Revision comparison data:

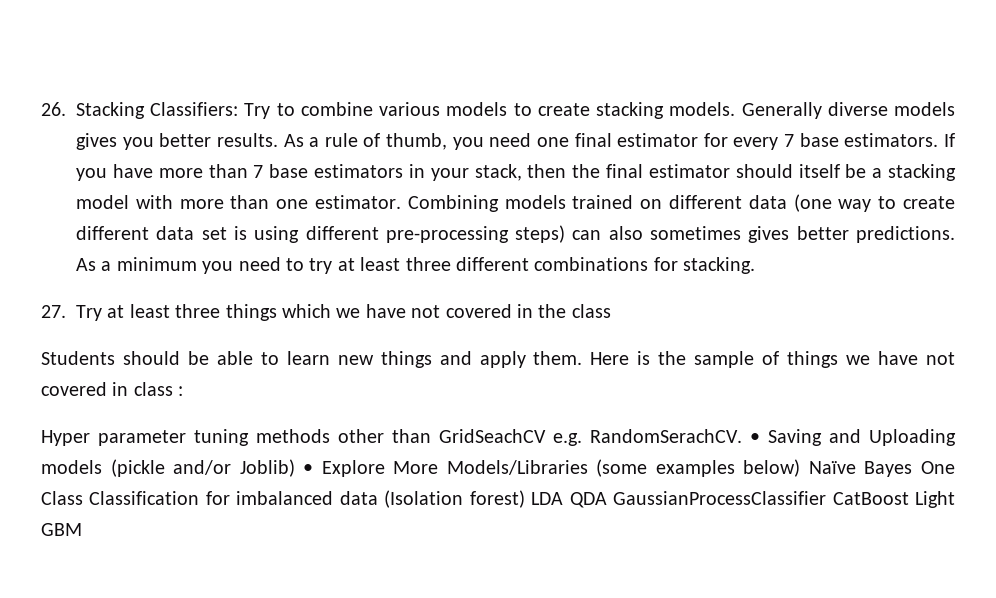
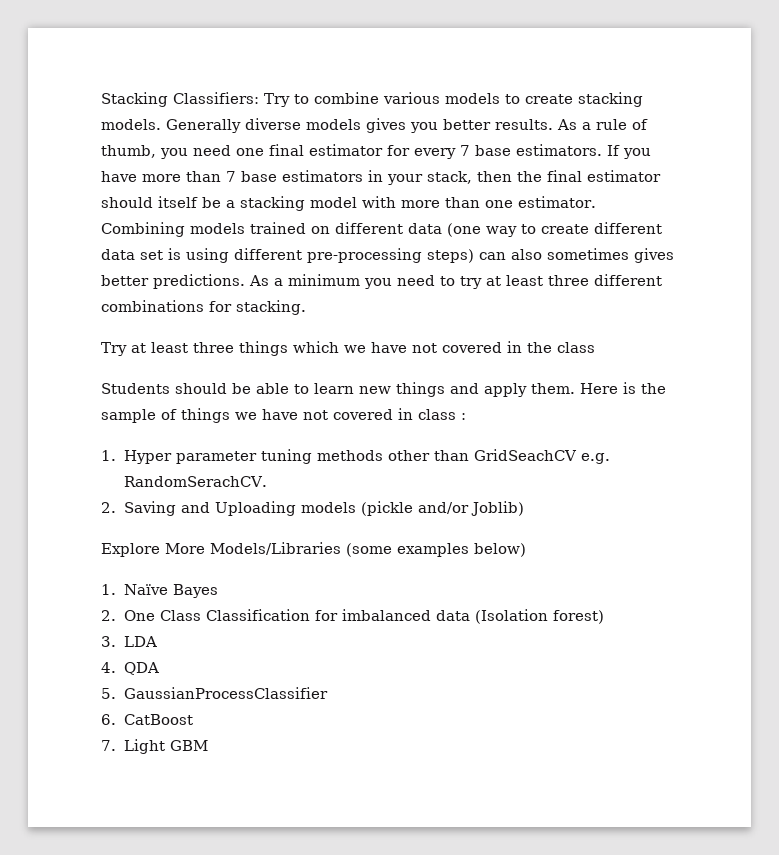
[41,102,66,116] 26. -> (101, 99) none
[41,305,66,318] 27. -> (306, 307) none
(184, 391) none -> [101,450,116,461] 1.
[750,433,760,443] • -> [101,502,116,513] // 2.
[303,464,314,474] • -> (524, 508) //
(801, 468) none -> [101,584,116,595] // 1.
(913, 469) none -> [101,610,116,621] // 2.
(525, 499) none -> [101,636,116,647] // 3.
(564, 498) none -> [101,662,116,673] // 4.
(607, 500) none -> [101,688,116,699] // 5.
(827, 498) none -> [101,714,116,725] // 6.
(909, 498) none -> [101,740,116,751] // 7.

◆ **Description of the task**
Although the records above contain pictures, the copy should hold only the lines from their start through the line containing "(801, 468) none -> [101,584,116,595] // 1.", each exactly as written, and none of the pictures.

◆ **Exercise solution**
[41,102,66,116] 26. -> (101, 99) none
[41,305,66,318] 27. -> (306, 307) none
(184, 391) none -> [101,450,116,461] 1.
[750,433,760,443] • -> [101,502,116,513] // 2.
[303,464,314,474] • -> (524, 508) //
(801, 468) none -> [101,584,116,595] // 1.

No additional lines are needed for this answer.